Он еще испытывал удовольствие, пересекая невысокие увалы. Подъем бывал не крут, он не сбавлял шага, а при спуске даже ускорял и радовался, что холмы помогают идти быстрей, хотя это был явный самообман, и он знал это. Все равно ему нравилось «отпускать тормоза». (Еще в детстве он любил воображать, что не идет, а едет, что он сам автомобиль и вместо ног у него четыре колеса; приятно было самому себе «поддавать газ», то есть «шагать быстрей», «выворачивать руль», избегая столкновения с прохожим, и «жать на тормоза».

Сейчас он тоже казался себе машиной. Постепенно отбрасываемая им тень удлинялась. Чем ниже опускалось солнце, тем красней делалась равнина. Склоны увалов пламенели. Но за гребнями уже копились темно-фиолетовые сумерки. Ветер как-то незаметно смолк. Все оцепенело, и на Севергина — так его звали когда-то, но это теперь не имело значения — повеяло той тревогой, которая предшествует приходу ночи, когда человек одинок и беззащитен среди пустыни.

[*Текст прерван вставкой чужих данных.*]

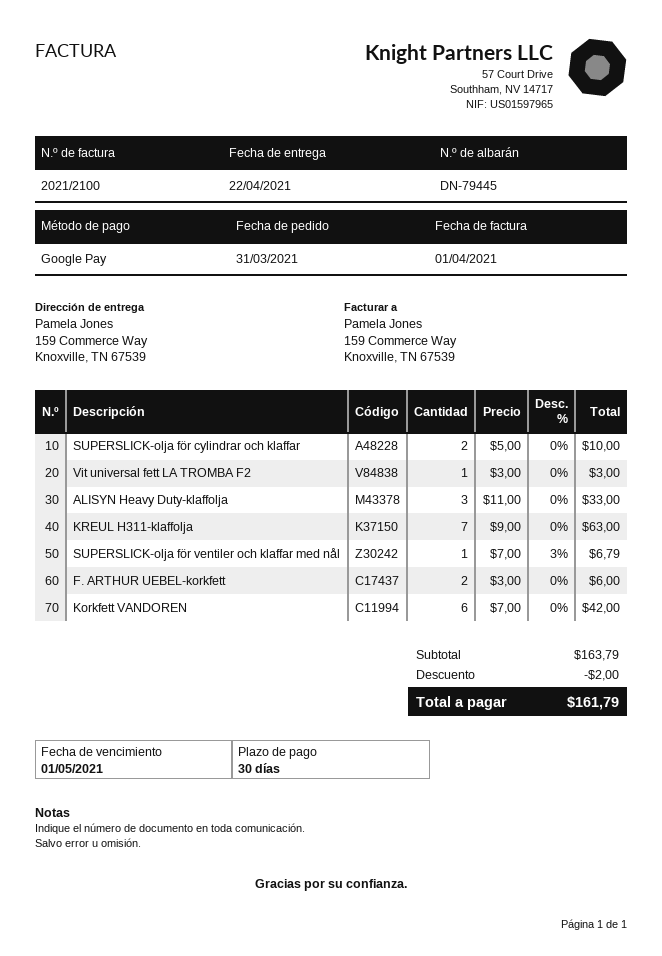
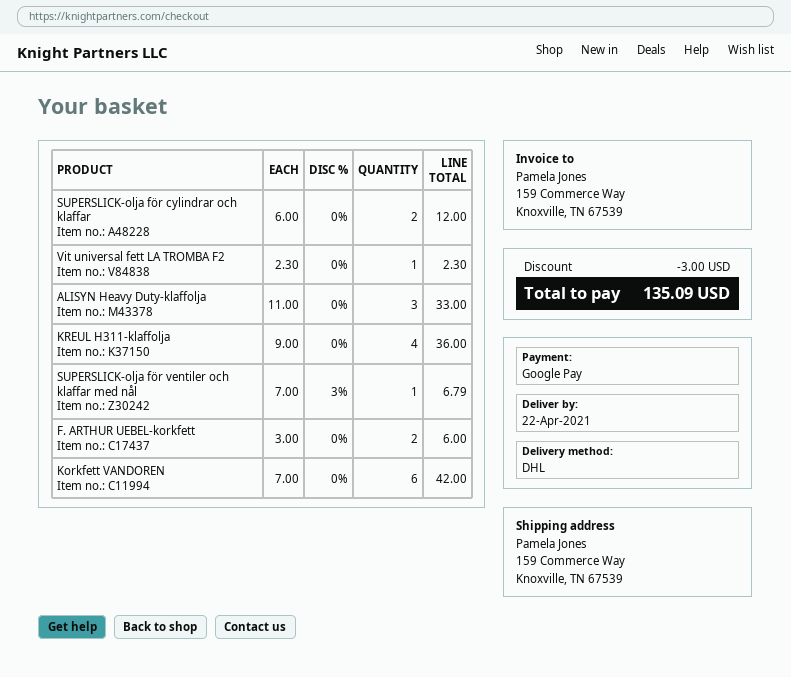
SUPERSLICK-olja för cylindrar och klaffar: 2 x 5.00 = 10.00 -> 2 x 6.00 = 12.00
Vit universal fett LA TROMBA F2: 1 x 3.00 = 3.00 -> 1 x 2.30 = 2.30
KREUL H311-klaffolja: 7 x 9.00 = 63.00 -> 4 x 9.00 = 36.00
discount: 2.00 -> 3.00
total: 161.79 -> 135.09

Он посмотрел на солнце и почувствовал невыразимую тоску.

Значит, он все-таки надеялся в глубине души, что его спасут…

Конец светлого дня означал конец надежды.

Издали, от синюшных вздутий эретриума, пересекая тени, прокатилось что-то живое, приблизилось к Севергину. Взгляд маленьких, розово блеснувших глаз зверька уколол человека. Севергнн положил руку на пистолет.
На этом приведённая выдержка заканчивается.